Professor Sarang Gopalakrishnan
Princeton University
Learnability transitions in open quantum systems
Location: 1080 Physics Research Building
Faculty Host: Ilya Gruzberg
Abstract: How much can an observer learn about the state of an evolving many-body quantum system by making intermittent local measurements? Surprisingly, the rate of learning undergoes sharp phase transitions as the measurement rate is increased, between a “fuzzy” phase (for infrequent measurements) in which chaotic many-body dynamics effectively hides information from the observer, and a “sharp” phase (for sufficiently frequent measurements) in which information can rapidly be extracted. This learnability transition can be interpreted as a novel type of spontaneous symmetry breaking—called strong-to-weak symmetry breaking—that is specific to open quantum systems.
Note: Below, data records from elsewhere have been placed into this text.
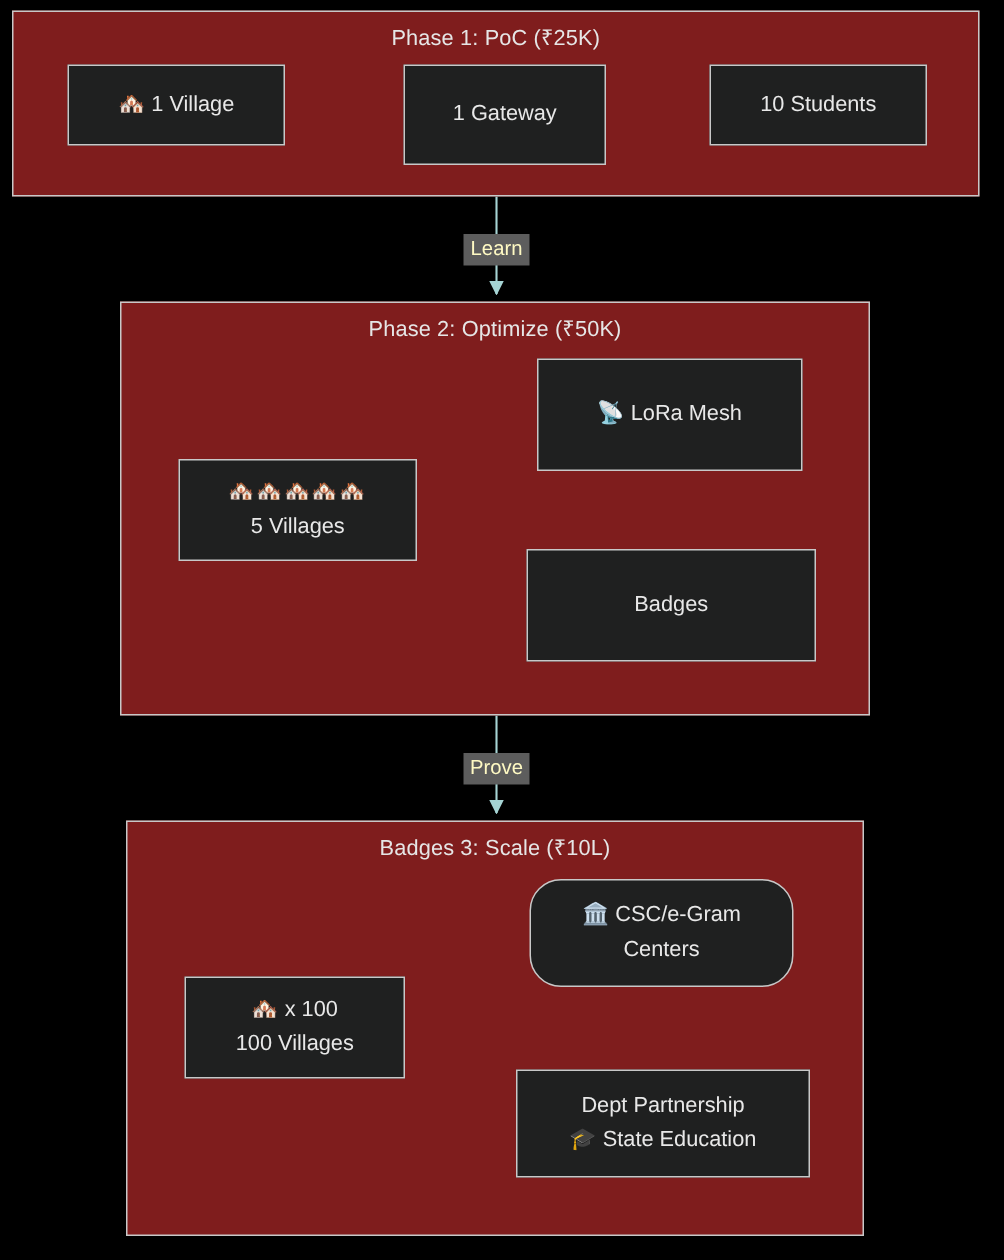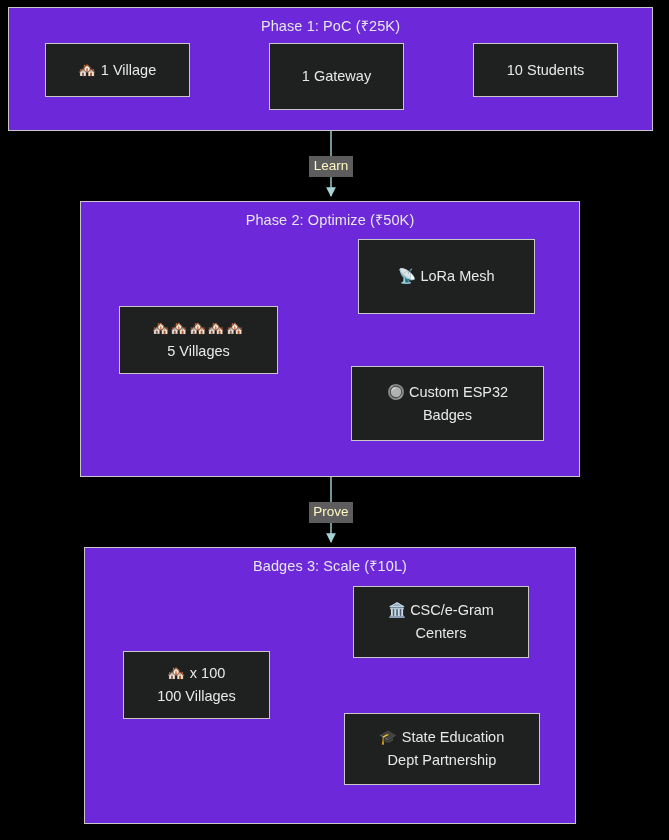--- a/index.html
+++ b/index.html
@@ -23,7 +23,7 @@
   
   .subgraph {
     position: absolute;
-    background: #6d28d9;
+    background: #7f1d1d;
     border: 1.3px solid #c8c8c8;
     box-sizing: border-box;
   }

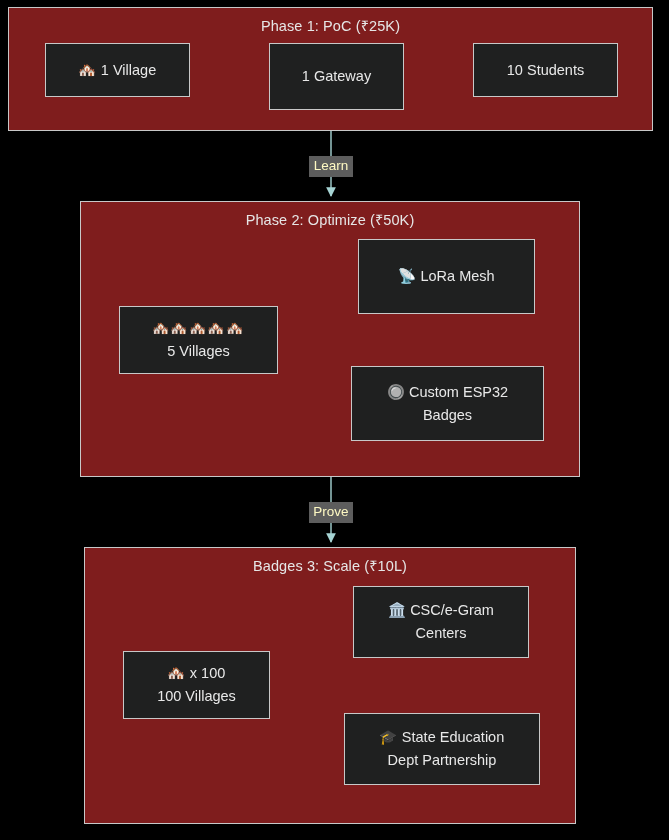--- a/index.html
+++ b/index.html
@@ -162,7 +162,6 @@
     </div>
 
     <div class="node" style="left:270px; top:164px; width:193px; height:75px;">
-      <span class="line">🔘 Custom ESP32</span>
       <span class="line">Badges</span>
     </div>
   </div>

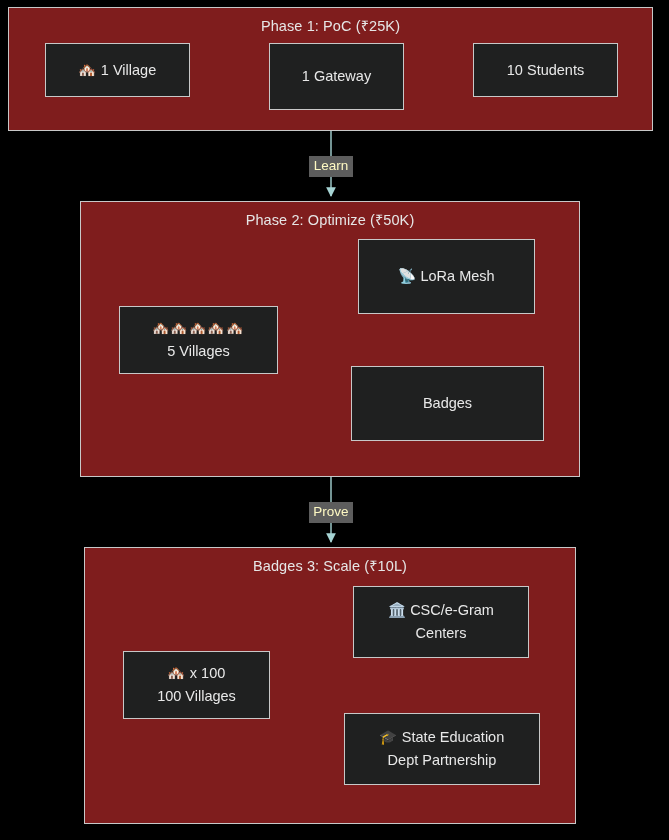--- a/index.html
+++ b/index.html
@@ -178,7 +178,7 @@
       <span class="line">100 Villages</span>
     </div>
 
-    <div class="node" style="left:268px; top:38px; width:176px; height:72px;">
+    <div class="node" style="left:268px; top:38px; width:176px; height:72px;border-radius:21px;">
       <span class="line">🏛️ CSC/e-Gram</span>
       <span class="line">Centers</span>
     </div>

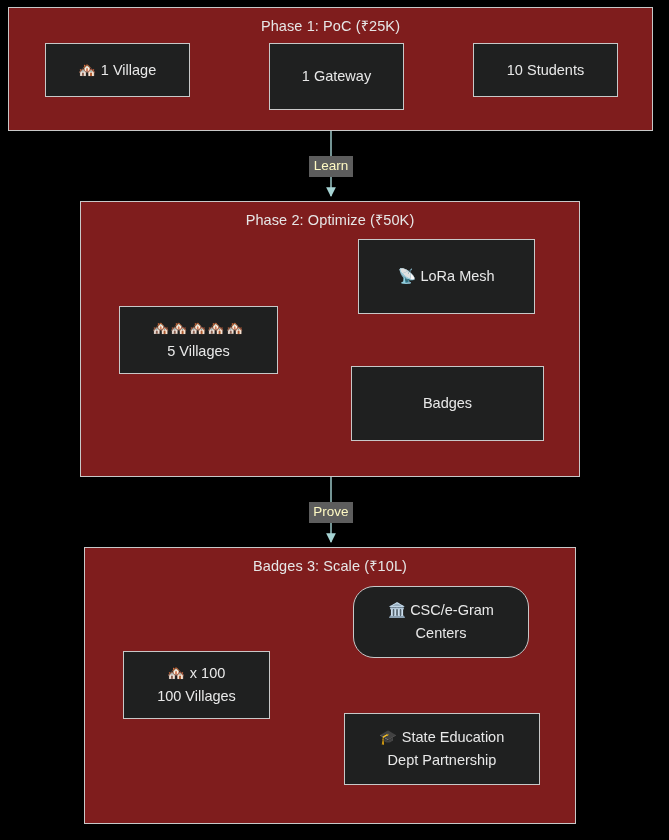--- a/index.html
+++ b/index.html
@@ -184,8 +184,8 @@
     </div>
 
     <div class="node" style="left:259px; top:165px; width:196px; height:72px;">
+      <span class="line">Dept Partnership</span>
       <span class="line">🎓 State Education</span>
-      <span class="line">Dept Partnership</span>
     </div>
   </div>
I will introduce the physical mechanisms behind learnability transitions, discuss experimental realizations of these transitions using trapped ions, and comment on the relation between learnability transitions and other recently studied phenomena in monitored quantum systems, such as measurement-induced entanglement transitions and threshold transitions for quantum error correction.
Bio: Sarang Gopalakrishnan got his PhD from the University of Illinois at Urbana-Champaign in 2012. After postdocs at Harvard and Caltech, he has taught at the City University of New York, Penn State, and (since 2022) at Princeton.